Dinamakan Kerajaan Simpang karena letaknya yang berada dicabang
dipersimpangan dua sungai, satu cabang di sebelah kanan menuju ke Sungai Matan,
dan cabang sebelah kiri adalah sungai Lubuk Batu saat ini, (jika dahulu bernama Sungai Sidiaw).
1.
Pangeran
Ratoe Kesuma Ningrat ( 17an – 1814 )
2.
Gusti
Mahmud bergelar Panembahan Anom Surya Ningrat
( 1814 – 1845 )
3.
Gusti
Muhammad Roem bergelar Panembahan
Kesuma Ningrat ( 1845 – 1875 )
4.
Gusti
Panji Bergelar Panembahan Soerya Ningrat ( 1875 – 1911. wafat Pada Tahun 1917
)
Nama nama di atas adalah raja
raja yang pernah memerintah Kerajaan
Simpang, yang pada masa itu masih berpusat di Simpang Matan yang di tandai
dengan cabang sungai sebelah kiri ke arah lubuk batu saat ini, atau sungai
sidiau dan cabang sebelah kanan adalah sungai matan.

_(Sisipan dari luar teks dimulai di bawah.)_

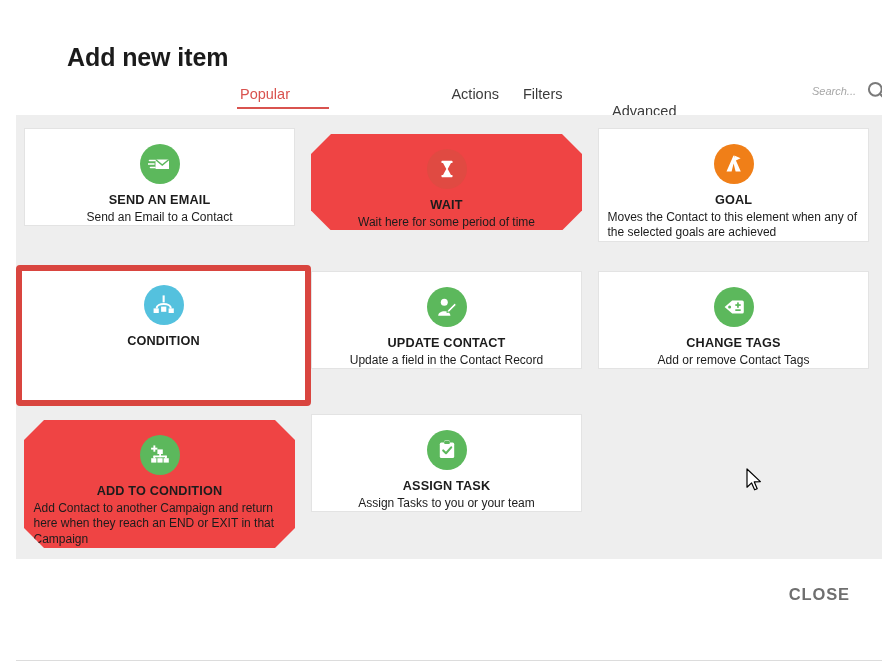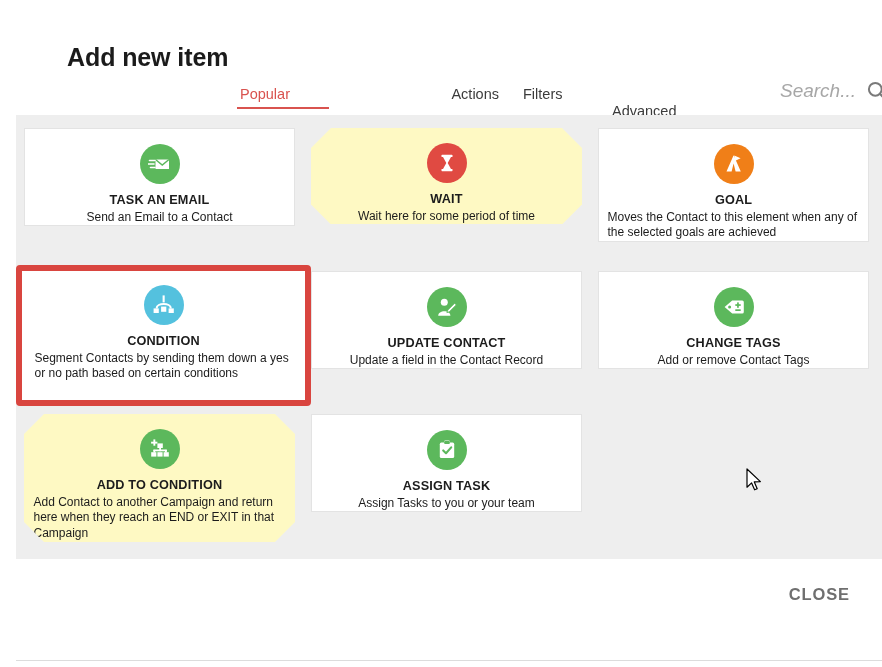"Search..." .search-input { font-size: 19px -> 11px }
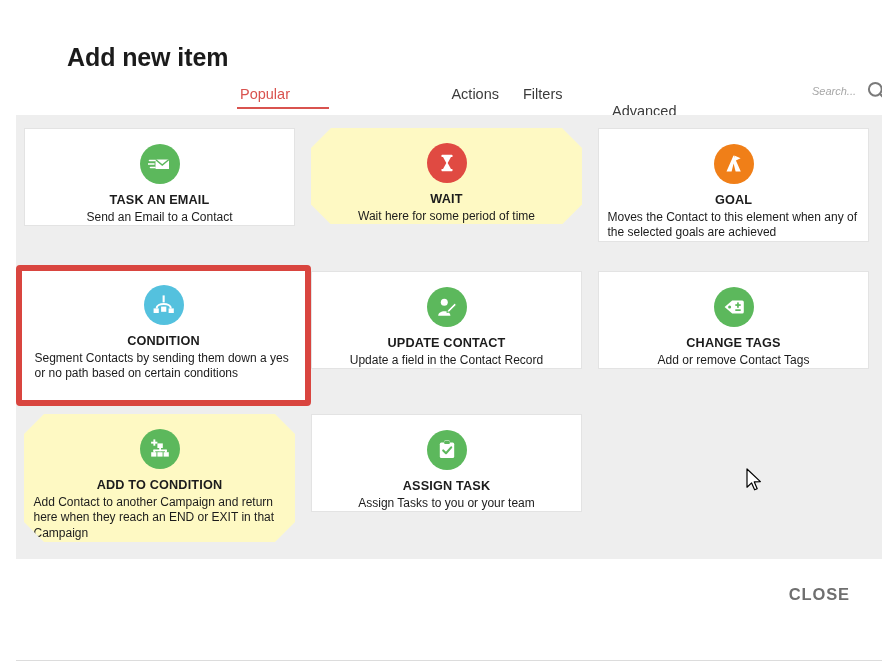"TASK AN EMAIL" div.card-title { text: TASK -> SEND }
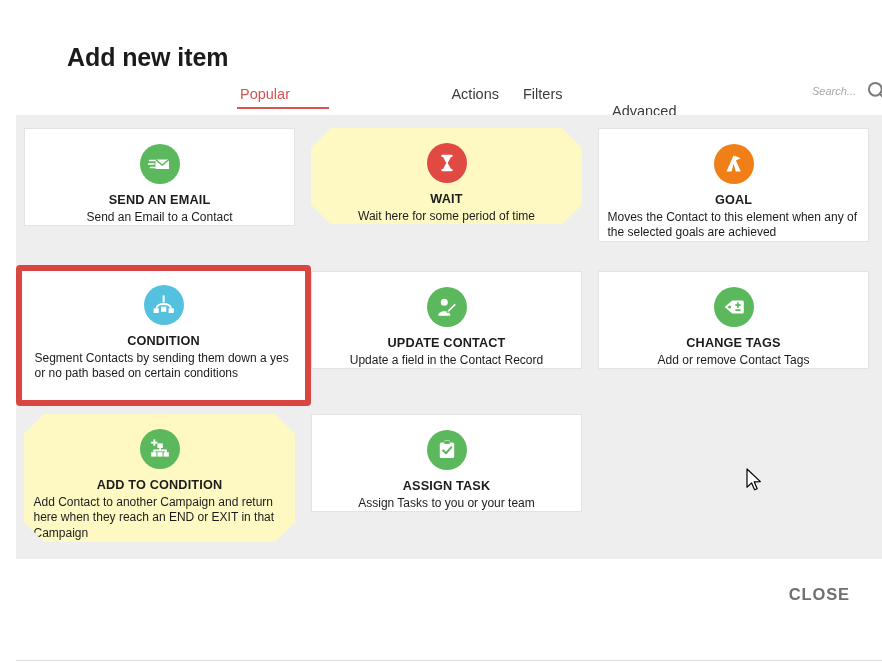"WAIT" .card.clipped { background: #fef9c3 -> #ef4444; margin-top: none -> 6px }
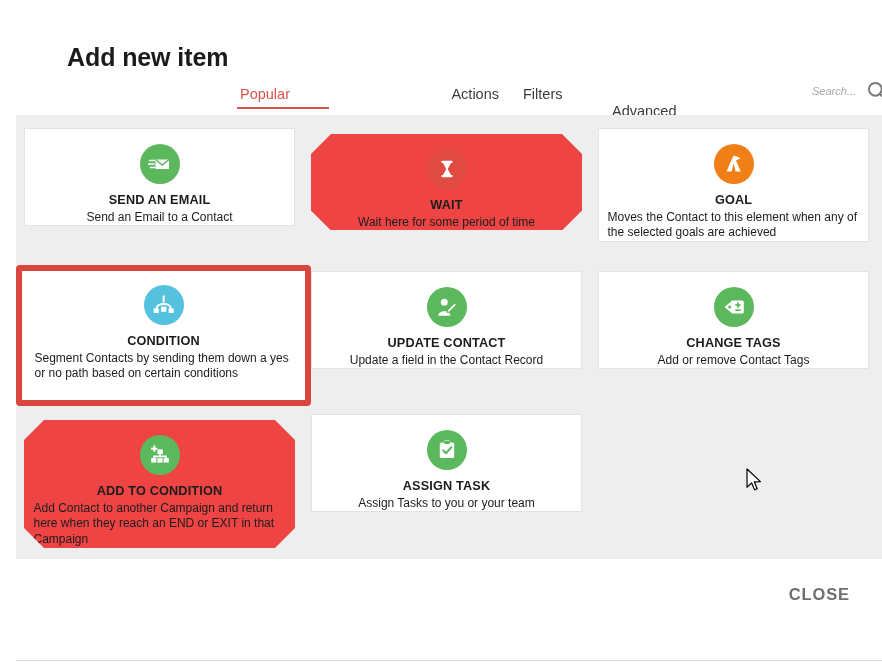"Segment Contacts by sending them" div.card-desc { html: <div>Segment Contacts by sending them down a yes or no path based on certain conditions</div> -> none }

Di gambarkan oleh muller pada
tahun 1822 tentang keraton kerajaan simpang, ia mneyebut keraton dengan istilah
“Dalem”. Di gambarkan oleh muller bahwa keraton simpang berpagar kayu ulin yang sangat keras .
Pada saat itu ia juga sudah
menulis nama nama kampung serta tempat di antaranya adalah, sepuncak, munggoe
djering, kumpang, tambang amok, koman, sungai rasau, bekuwak, semberak, kelebembang,
krampe, kwalan hulu dan hilir, semandang kiri dan kanan, giri mantuk, bayuh,
kembere, laur dan sebagainya.
Ada sebuah lukisan kuno yang
tertulis dengan jelas dengan nama Simpang
1823, kemungkinan lukisan tersebut di buat oleh salah seorang rekan muller
yang ikut serta bersamanya. Dalam prespektif lukisan , sang pelukis mencoba
untuk menggambarkan situasi di sekitar Kerajaan simpang pada tahun 1823 Masehi.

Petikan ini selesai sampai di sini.